To examine dose-dependent effects of ketamine on CADSS-assessed subcomponents of dissociation and 5D-ASC-assessed other ASCs, we used linear mixed effects models (LMMs) with dose (placebo, 0.05mg/kg or 0.5mg/kg) as the fixed effect and participant as a random effect using the lmer package in R. Time and dose-by-time interaction were added if applicable (Suppl. Methods). Age and biological sex were included as covariates. We implemented an FDR correction to control for the testing of multiple scale sub-components. For significant dose-dependent effects, post-hoc paired t-tests were also run to compare 0.5 mg/kg versus placebo, 0.05 mg/kg versus placebo, and 0.5 mg/kg versus 0.05 mg/kg, to reveal which drug dose condition drove the effect.
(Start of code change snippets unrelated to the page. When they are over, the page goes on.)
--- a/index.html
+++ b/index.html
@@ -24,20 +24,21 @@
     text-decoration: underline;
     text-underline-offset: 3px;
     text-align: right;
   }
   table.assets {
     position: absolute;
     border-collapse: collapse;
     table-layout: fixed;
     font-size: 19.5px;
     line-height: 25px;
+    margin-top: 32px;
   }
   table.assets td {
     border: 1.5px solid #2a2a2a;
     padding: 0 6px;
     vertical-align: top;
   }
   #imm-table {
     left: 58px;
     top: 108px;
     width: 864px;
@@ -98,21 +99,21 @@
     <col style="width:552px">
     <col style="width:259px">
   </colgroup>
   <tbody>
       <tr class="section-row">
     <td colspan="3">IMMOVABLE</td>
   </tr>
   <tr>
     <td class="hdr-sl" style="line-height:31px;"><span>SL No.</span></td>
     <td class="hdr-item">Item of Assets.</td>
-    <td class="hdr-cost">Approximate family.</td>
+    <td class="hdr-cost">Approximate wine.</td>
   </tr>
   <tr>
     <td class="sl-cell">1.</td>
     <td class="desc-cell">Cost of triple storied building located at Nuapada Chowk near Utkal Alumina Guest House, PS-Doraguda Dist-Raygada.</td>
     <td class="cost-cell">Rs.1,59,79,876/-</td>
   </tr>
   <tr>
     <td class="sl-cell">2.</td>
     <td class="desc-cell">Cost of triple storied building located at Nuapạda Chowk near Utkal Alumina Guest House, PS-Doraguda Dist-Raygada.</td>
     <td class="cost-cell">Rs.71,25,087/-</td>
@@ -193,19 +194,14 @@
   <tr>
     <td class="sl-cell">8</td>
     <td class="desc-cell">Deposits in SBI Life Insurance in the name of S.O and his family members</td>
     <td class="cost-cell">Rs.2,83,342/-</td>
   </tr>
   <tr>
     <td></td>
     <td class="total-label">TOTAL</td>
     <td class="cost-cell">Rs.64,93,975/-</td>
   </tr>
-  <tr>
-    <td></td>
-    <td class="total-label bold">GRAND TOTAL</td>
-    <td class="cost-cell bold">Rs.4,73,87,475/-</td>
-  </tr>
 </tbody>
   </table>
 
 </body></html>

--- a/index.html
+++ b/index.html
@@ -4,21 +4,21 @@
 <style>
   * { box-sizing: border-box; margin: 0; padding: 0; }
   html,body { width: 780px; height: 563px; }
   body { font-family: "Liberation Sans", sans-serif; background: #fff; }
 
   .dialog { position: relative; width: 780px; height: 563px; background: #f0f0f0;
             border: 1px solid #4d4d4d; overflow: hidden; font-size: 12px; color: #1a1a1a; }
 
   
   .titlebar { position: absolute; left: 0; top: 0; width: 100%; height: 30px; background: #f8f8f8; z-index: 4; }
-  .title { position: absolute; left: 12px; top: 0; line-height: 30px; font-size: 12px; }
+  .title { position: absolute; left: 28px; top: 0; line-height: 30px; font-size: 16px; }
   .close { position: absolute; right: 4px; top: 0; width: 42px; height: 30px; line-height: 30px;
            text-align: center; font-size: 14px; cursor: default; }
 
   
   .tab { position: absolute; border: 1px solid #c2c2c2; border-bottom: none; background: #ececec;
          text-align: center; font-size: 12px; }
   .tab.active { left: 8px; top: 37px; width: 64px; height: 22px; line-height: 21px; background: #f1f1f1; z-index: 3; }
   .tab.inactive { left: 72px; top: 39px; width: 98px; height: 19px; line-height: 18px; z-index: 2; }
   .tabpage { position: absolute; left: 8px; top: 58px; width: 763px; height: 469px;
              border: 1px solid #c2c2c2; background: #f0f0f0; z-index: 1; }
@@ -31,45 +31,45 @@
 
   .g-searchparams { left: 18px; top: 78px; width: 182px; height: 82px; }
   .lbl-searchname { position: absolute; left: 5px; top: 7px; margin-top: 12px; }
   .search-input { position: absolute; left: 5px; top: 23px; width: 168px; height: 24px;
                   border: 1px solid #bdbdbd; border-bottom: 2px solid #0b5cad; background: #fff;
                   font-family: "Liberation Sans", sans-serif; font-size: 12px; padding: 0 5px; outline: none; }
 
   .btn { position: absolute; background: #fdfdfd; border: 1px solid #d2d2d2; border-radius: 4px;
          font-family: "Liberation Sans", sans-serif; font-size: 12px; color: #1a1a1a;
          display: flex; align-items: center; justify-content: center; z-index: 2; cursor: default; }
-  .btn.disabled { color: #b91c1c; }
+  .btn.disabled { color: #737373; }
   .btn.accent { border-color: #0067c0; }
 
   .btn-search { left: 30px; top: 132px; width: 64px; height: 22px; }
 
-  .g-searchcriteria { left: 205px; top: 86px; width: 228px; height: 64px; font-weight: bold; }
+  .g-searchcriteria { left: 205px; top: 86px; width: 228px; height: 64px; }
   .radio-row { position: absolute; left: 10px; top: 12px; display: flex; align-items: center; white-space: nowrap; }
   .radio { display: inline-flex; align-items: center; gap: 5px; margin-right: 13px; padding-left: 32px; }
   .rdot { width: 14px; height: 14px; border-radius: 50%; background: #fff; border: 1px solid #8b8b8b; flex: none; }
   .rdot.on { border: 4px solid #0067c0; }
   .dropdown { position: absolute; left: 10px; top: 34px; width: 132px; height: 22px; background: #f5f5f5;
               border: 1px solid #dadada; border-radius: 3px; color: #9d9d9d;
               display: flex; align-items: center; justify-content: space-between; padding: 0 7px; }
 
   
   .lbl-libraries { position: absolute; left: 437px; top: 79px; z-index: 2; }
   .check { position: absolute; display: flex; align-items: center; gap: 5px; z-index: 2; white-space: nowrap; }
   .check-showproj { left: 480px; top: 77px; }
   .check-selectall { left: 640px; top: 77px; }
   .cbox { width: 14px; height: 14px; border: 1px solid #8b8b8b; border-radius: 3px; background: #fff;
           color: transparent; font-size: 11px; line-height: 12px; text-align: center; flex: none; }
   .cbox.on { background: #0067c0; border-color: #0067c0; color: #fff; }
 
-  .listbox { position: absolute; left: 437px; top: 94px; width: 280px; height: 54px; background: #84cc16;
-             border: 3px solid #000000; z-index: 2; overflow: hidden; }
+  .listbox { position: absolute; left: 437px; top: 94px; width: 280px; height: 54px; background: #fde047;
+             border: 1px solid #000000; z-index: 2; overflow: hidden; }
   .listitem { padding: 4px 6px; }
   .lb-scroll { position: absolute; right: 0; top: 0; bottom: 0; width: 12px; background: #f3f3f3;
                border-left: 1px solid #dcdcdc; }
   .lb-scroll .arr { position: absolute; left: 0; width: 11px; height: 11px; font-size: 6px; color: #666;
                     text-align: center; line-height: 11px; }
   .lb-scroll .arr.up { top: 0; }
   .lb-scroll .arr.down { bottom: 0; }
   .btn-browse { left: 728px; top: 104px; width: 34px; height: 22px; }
For fMRI clusters that survived multiple comparison corrections, we extracted the peak voxel activation (fMRI beta estimate) for all three conditions and conducted planned contrasts using paired t-tests between each pair of dose conditions, as we did with the ASC data.

Mediation analysis

P50_correlation_mediation.Rmd

To address our third objective — to test whether specific aspects of ketamine-induced dissociation and other ASCs mediate the effect of dose on acute changes in neural activity during emotional processing — we utilized the Averaged Causal Mediation Effect mediation model because it is powerful for understanding mechanisms of action with dose as the independent variable (0.5mg/kg versus placebo, the X variable), altered states as the mediators (the M variables), and the neural activity of the anterior insula and amygdala in response to emotional faces as the dependent variables (the Y variables). To test our working hypothesis that ketamine will reduce neural activity reflecting relief of negative affective states, mediators included depersonalization and derealization from the CADSS and blissful state from the 5D-ASC. To test our working hypothesis that ketamine will increase neural activity reflecting exacerbation of negative affective states, mediators included dissociative amnesia from the CADSS, as well as anxiety and impaired control and cognition from the 5D-ASC. Mediation models were implemented using the mediation package combined with the lmer package.